The music stand in front of him holds two sheets, both featuring Bob Dylan songs, both meticulously handwritten in clean cursive, from memory, with the chords penciled above the words in block capital letters. 

Some days, if the weather is bad, the students just don't show up or call. Still, he waits here faithfully just in case they're late. He makes himself available seven days a week.

The room is dim and chilly because business slowed so much over the years that the electricity kept getting shut off when he couldn't pay the bills, and finally, a couple of years ago, he didn't bother turning it back on. And he has what he calls "a little property tax issue" that he's working to resolve. But he repeatedly assures that things will get better soon.

"We're doing a different thing," he says. "I'm a little bit of a protester. What we're going to do here is all solar. That's my main thing. We have to get off the grid. Well, we are off in the fact that we have our electricity turned off due to the fact of nonpayment of bill, but that's why we brought these solar lights." He's got two of them, one affixed to a pole, the other by the door. "I don't want to go back to the same old routine of paying the electric bills."
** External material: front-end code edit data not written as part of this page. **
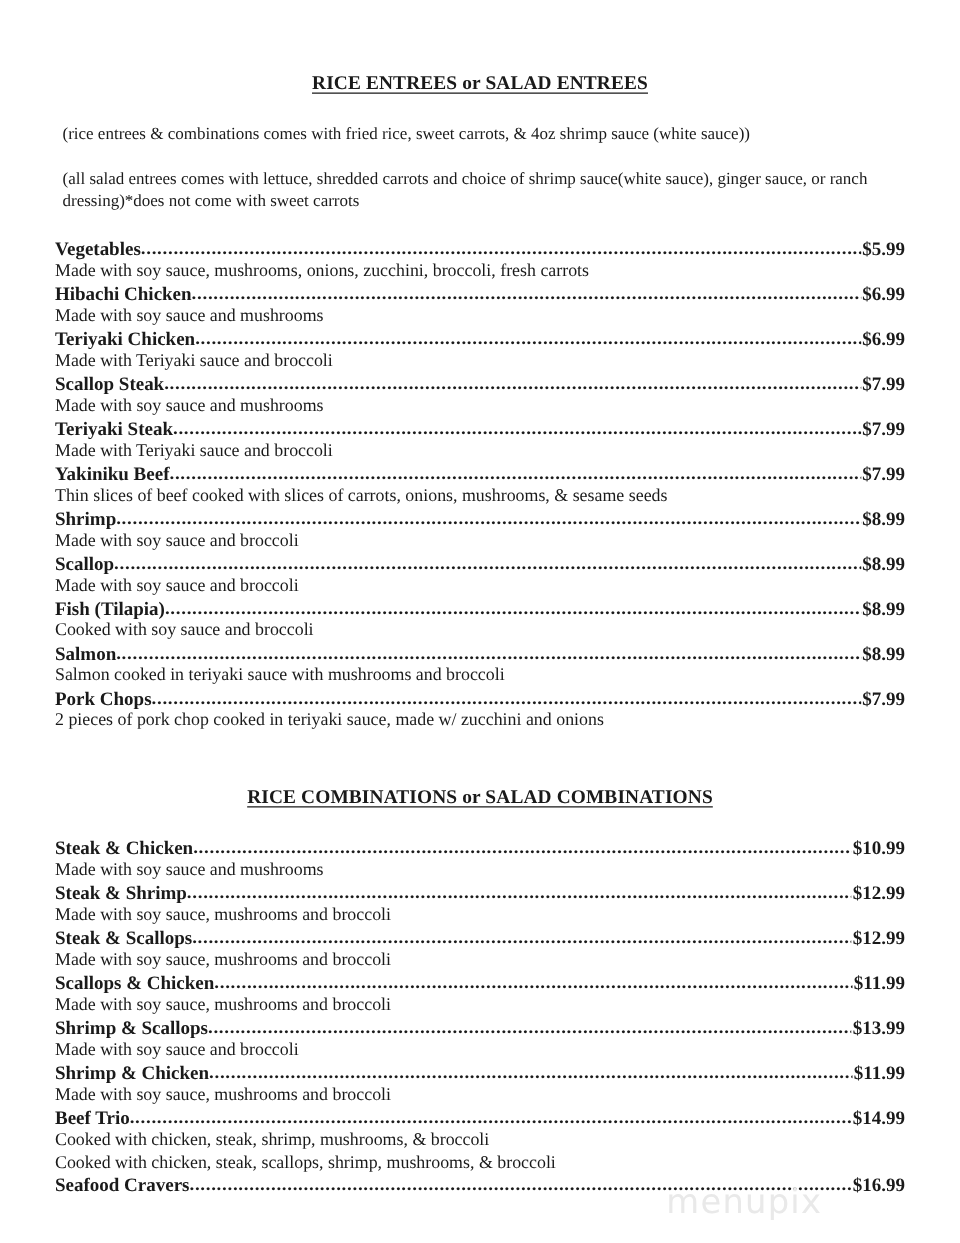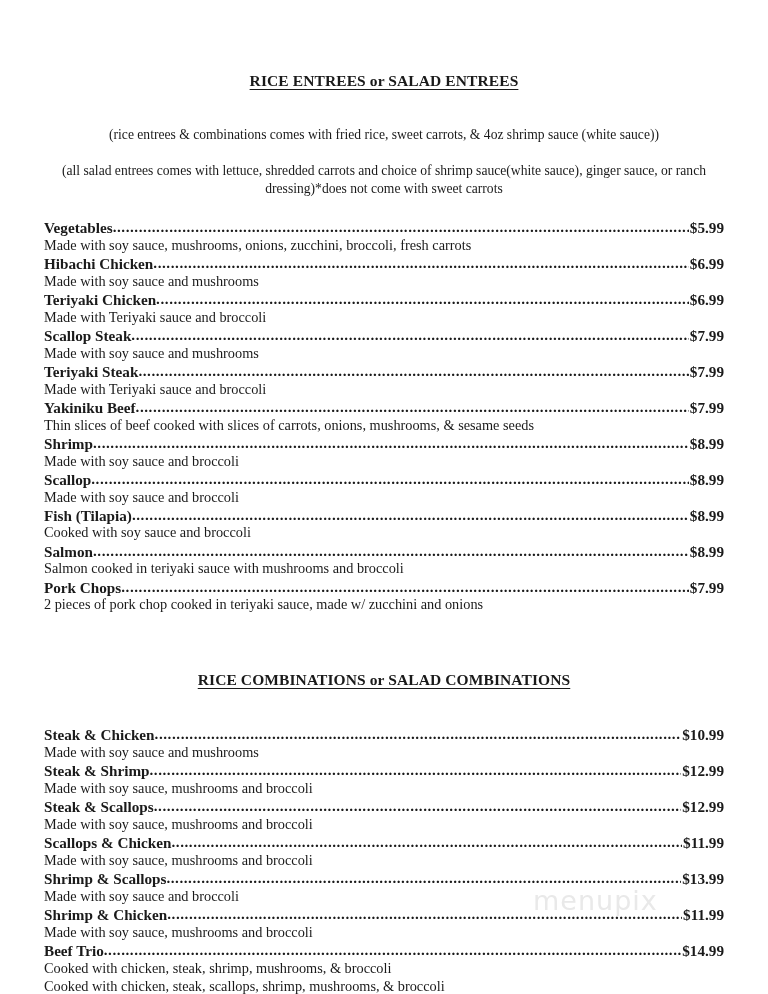"RICE ENTREES or SALAD ENTREES" .section-title { margin: 14px -> 0 }
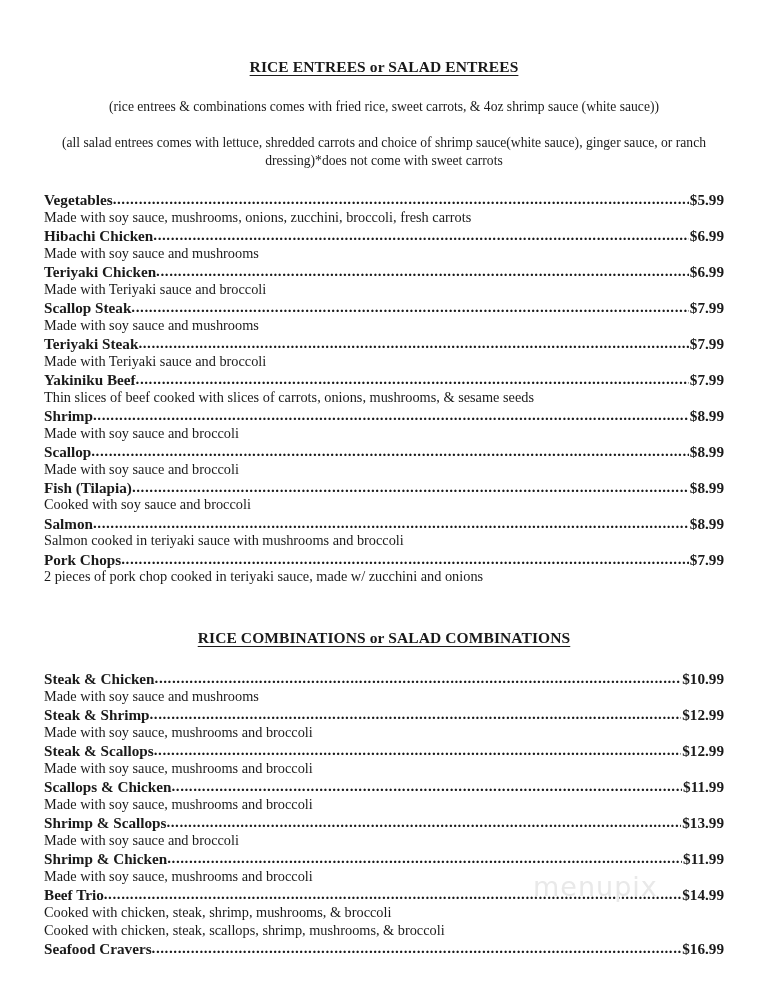"(rice entrees & combinations comes" .intro { text-align: center -> left }
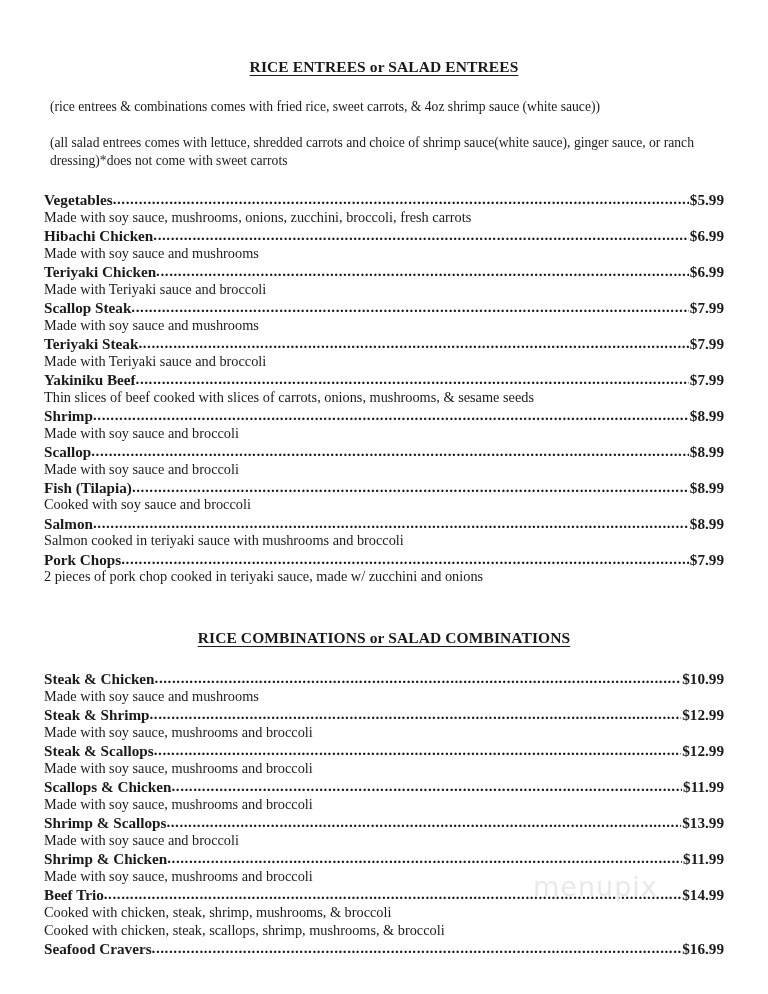"menupix" .watermark { top: 873px -> 948px }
He strums the guitar and bursts into Dylan's "Don't Think Twice, It's All Right." It's a quirky but earnest rendition. Dylan's among Lamonte's favorite performers, as are Creedence and Van Morrison, not just because they reflect the time he grew up, but also because their songs are so basic you can pick up a guitar and just start playing them. And that's what it's all about to him — music you can make without plugging something in, without spending a fortune to do so. There's still magic, he thinks, in grabbing a simple instrument and making music with nothing but that instrument and your voice. 

"You can be like them guys you hear them on the radio, all the famous singers," he says, excitedly. "You can be just like them." 

It's a bit after 1 o'clock. The student due here on the hour hasn't shown up. But Lamonte stays in his chair by the heater and waits. After all, the student scheduled to come in at two might show up, another kid he can teach music to, and he'll wait patiently just in case.